Intrappolati da pareti, porte e piante di un appartamento
della Germania degli anni 70, filmati attraverso vetri di
finestra come pesci in un acquario, quattro personaggi si
seducono, si feriscono, si specchiano l’uno con l’altro, per
mostrarci il deteriorarsi dell’amore nella quotidianità
della vita di coppia. “Gocce d’acqua su pietre roventi”, dal
9 novembre nelle sale italiane, è una commedia, dichiara il
regista Francois Ozon, benchè a prima vista ci sia ben poco
da ridere.
«L’amore non esiste, esiste solo la possibilità dell’amore»,
diceva Reiner Werner Fassbinder, autore della piéce teatrale
da cui il film è tratto. Nei rapporti di coppia, per
Fassbinder, si consumano continue lotte per imporre il
proprio potere sull’altro. La trivialità della vita di ogni
giorno, i litigi su dettagli insignificanti mettono a nudo
la vera natura delle relazioni sentimentali. Il giovane
Franz è colto e intelligente, ma perde la sua identità per
amore del cinquantenne Léopold, il quale non fa che
inseguire le novità, stancandosi non appena certo del suo
dominio sull’altro. Véra e Anna, rispettive ex fidanzate di
Léopold e Franz, completano e complicano lo schema. Véra
rappresenta ciò che Franz potrebbe diventare sotto
l’influenza di Léopold, mentre su Anna il giovane cerca di
riprodurre ciò che lui stesso ha appreso e subíto da parte
di Léopold, il “diritto del più forte”.
«Ma non è la sua vera identità che si esprime –osserva Ozon-,
non ci crede veramente e non funziona». Francois Ozon
racconta che quando vide l’opera di Fassbinder a teatro (una
produzione parigina in francese alcuni anni fa), fu sorpreso
dal constatare di essere l’unico a ridere in sala. «Si tende
spesso a prendere molto seriamente il lavoro di Fassbinder
dal momento che è profondamente pessimista. Mi sembra
tuttavia che la rappresentazione dei lati oscuri produca una
vitalità, una forza e un distanziamento tali da far ridere
lo spettatore. Per questo ho puntato su certe situazioni
comiche, specialmente accanto alla crudeltà naturale di
Léopold verso Franz e Véra, creando momenti di danza in cui
i personaggi sfuggono ai dialoghi e lasciano i propri corpi
esprimersi in modo grottesco e commuovente». Il film di Ozon
accentua la teatralità dell’originale.
Lo sguardo della macchina da presa predilige la frontalità
nelle inquadrature dei personaggi e li colloca in uno spazio
privato, escludendo gli esterni. «Ispirandosi a Sternberg e
Sink, Fassbinder diceva che solo l’artificio permette
l’intrusione della verità dei personaggi – afferma Ozon -.

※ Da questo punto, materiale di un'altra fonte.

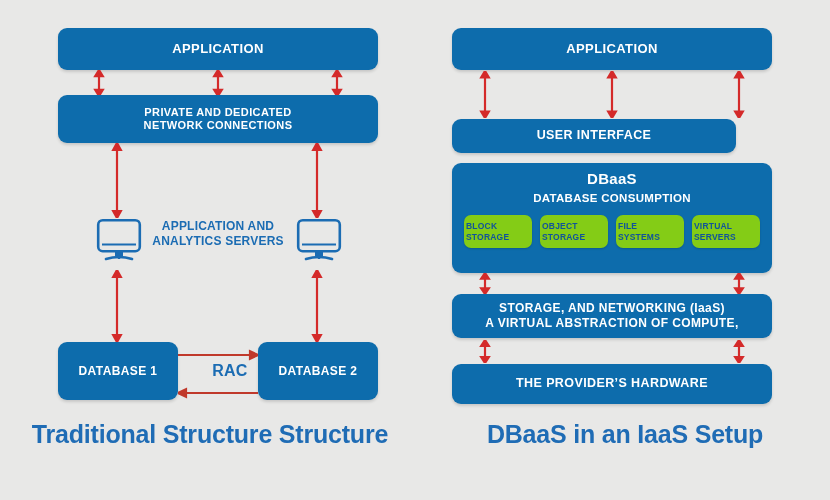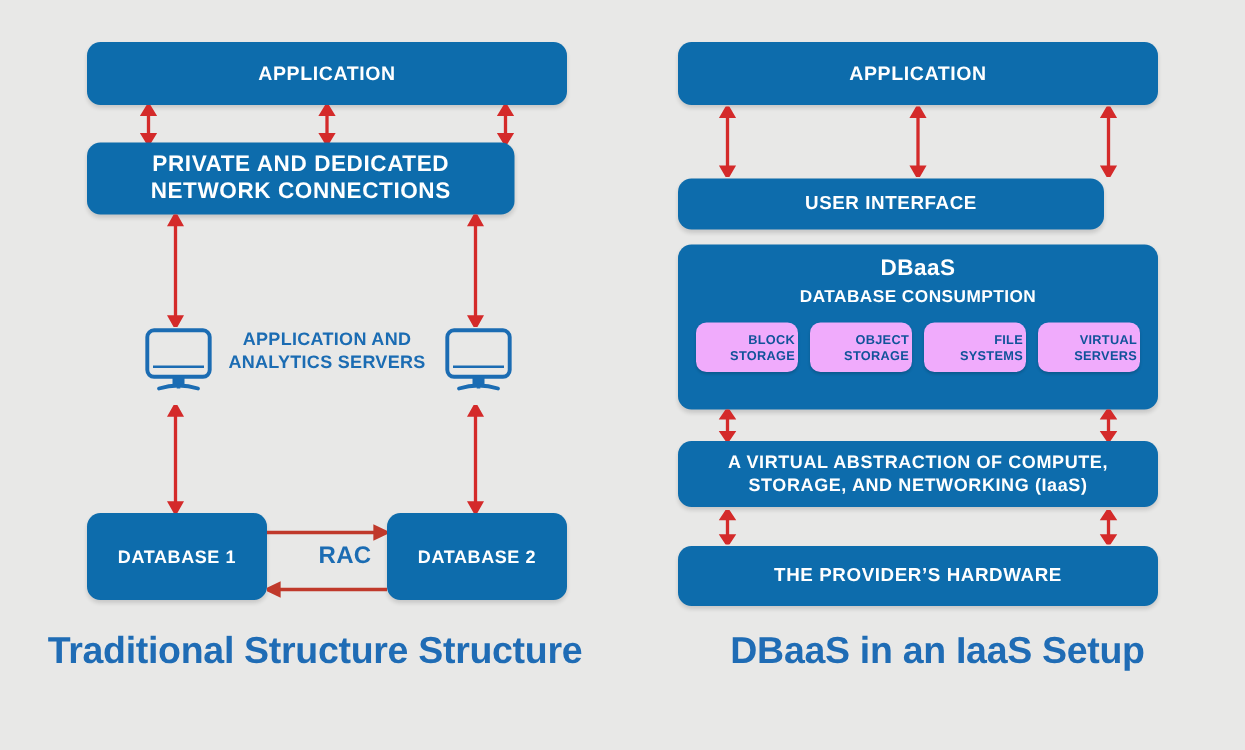--- a/index.html
+++ b/index.html
@@ -36,21 +36,21 @@
     text-align: center;
     font-weight: bold;
     letter-spacing: 0.4px;
     box-sizing: border-box;
     line-height: 1.22;
   }
   .box .ln { display: block; }
 
   
   #box-l-application { left: 58px;  top: 28px;  width: 320px; height: 42px; font-size: 13px; }
-  #box-l-network     { left: 58px;  top: 95px;  width: 285px; height: 48px; font-size: 15px; }
+  #box-l-network     { left: 58px;  top: 95px;  width: 320px; height: 48px; font-size: 11px; }
   #box-l-db1         { left: 58px;  top: 342px; width: 120px; height: 58px; font-size: 12px; }
   #box-l-db2         { left: 258px; top: 342px; width: 120px; height: 58px; font-size: 12px; }
 
   
   #box-r-application { left: 32px; top: 28px;  width: 320px; height: 42px; font-size: 13px; }
   #box-r-ui          { left: 32px; top: 119px; width: 284px; height: 34px; font-size: 12.5px; }
   #box-r-dbaas       { left: 32px; top: 163px; width: 320px; height: 110px;
                        justify-content: flex-start; padding-top: 7px; }
   #box-r-iaas        { left: 32px; top: 294px; width: 320px; height: 44px; font-size: 12px; }
   #box-r-hardware    { left: 32px; top: 364px; width: 320px; height: 40px; font-size: 12.5px; }
@@ -59,30 +59,30 @@
     font-size: 15px; letter-spacing: 0.3px; margin-bottom: 3px;
   }
   #box-r-dbaas .dbaas-sub {
     font-size: 11.5px; line-height: 1.3; letter-spacing: 0.3px;
   }
   .chip-row {
     display: flex; gap: 8px; margin-top: 9px; justify-content: center;
     width: 100%;
   }
   .chip {
-    background: #f0abfc;
+    background: #84cc16;
     color: #11539a;
     border-radius: 7px;
     font-size: 8.5px;
     font-weight: bold;
     letter-spacing: 0.2px;
     line-height: 1.25;
     padding: 6px 2px;
     width: 64px;
-    text-align: right;
+    text-align: left;
     box-shadow: 0 1px 2px rgba(0,0,0,0.18);
   }
 
   
   .mid-label {
     position: absolute;
     color: #1b6cb3;
     font-weight: bold;
     font-size: 12px;
     text-align: center;
@@ -329,22 +329,22 @@
       <svg width="12" height="21" viewBox="0 0 12 21">
           <g stroke="#d42a2a" stroke-width="2.2" fill="#d42a2a">
             <line x1="6" y1="4" x2="6" y2="17"></line>
             <polygon points="6,0 2.2,5.6 9.8,5.6"></polygon>
             <polygon points="6,21 2.2,15.4 9.8,15.4"></polygon>
           </g>
         </svg>
     </div>
 
     <div class="box" id="box-r-iaas">
+      <span class="ln">STORAGE, AND NETWORKING (IaaS)</span>
       <span class="ln">A VIRTUAL ABSTRACTION OF COMPUTE,</span>
-      <span class="ln">STORAGE, AND NETWORKING (IaaS)</span>
     </div>
 
     <div class="arrow-v" style="left:59px;  top:340px;">
       <svg width="12" height="23" viewBox="0 0 12 23">
           <g stroke="#d42a2a" stroke-width="2.2" fill="#d42a2a">
             <line x1="6" y1="4" x2="6" y2="19"></line>
             <polygon points="6,0 2.2,5.8 9.8,5.8"></polygon>
             <polygon points="6,23 2.2,17.2 9.8,17.2"></polygon>
           </g>
         </svg>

Ho cercato di seguire questo principio nella mia
mise-en-scène: far entrare lo spettatore nella logica del
film e permettergli così di accostarsi meglio ai
personaggi». Il fine di Ozon è di collocare lo sguardo a
distanza dal personaggio, senza però escludere una certa
prossimità emotiva. Con i suoi tre lungometraggi e numerosi
corti, che affrontano temi come incesto, sadomasochismo,
voyeurismo e violenza, Francois Ozon si è fatto la
reputazione di grande provocatore del nuovo cinema francese.
Rispettosamente, precisa che “Gocce d’acqua su pietre
roventi” non sarebbe nato senza Fassbinder. «Da molto tempo
volevo fare un film su una coppia, ma quando scrivevo sulla
base delle mie esperienze, il risultato era patetico». La
coppia principale del film è composta da due uomini, ma
l’omosessualità non è mai vista come un problema. Il
pigmalione Léopold e il giovane Franz, sedotto e innamorato,
sono una coppia particolare, dalla cui vicenda il testo di
Fassbinder trae spunto per proporre una visione universale
della vita a due. «Fassbinder diceva spesso che non ci sono
esistenze marginali – afferma Ozon -. Sosteneva che più la
gente vive al di fuori delle norme sociali, più fa propri
gli schemi dominanti delle relazioni umane. Questo rifiuto
della nozione di marginalità non poteva essere formulato che
da un uomo degli anni 70 particolarmente lucido sulle
ambiguità della liberazione sessuale».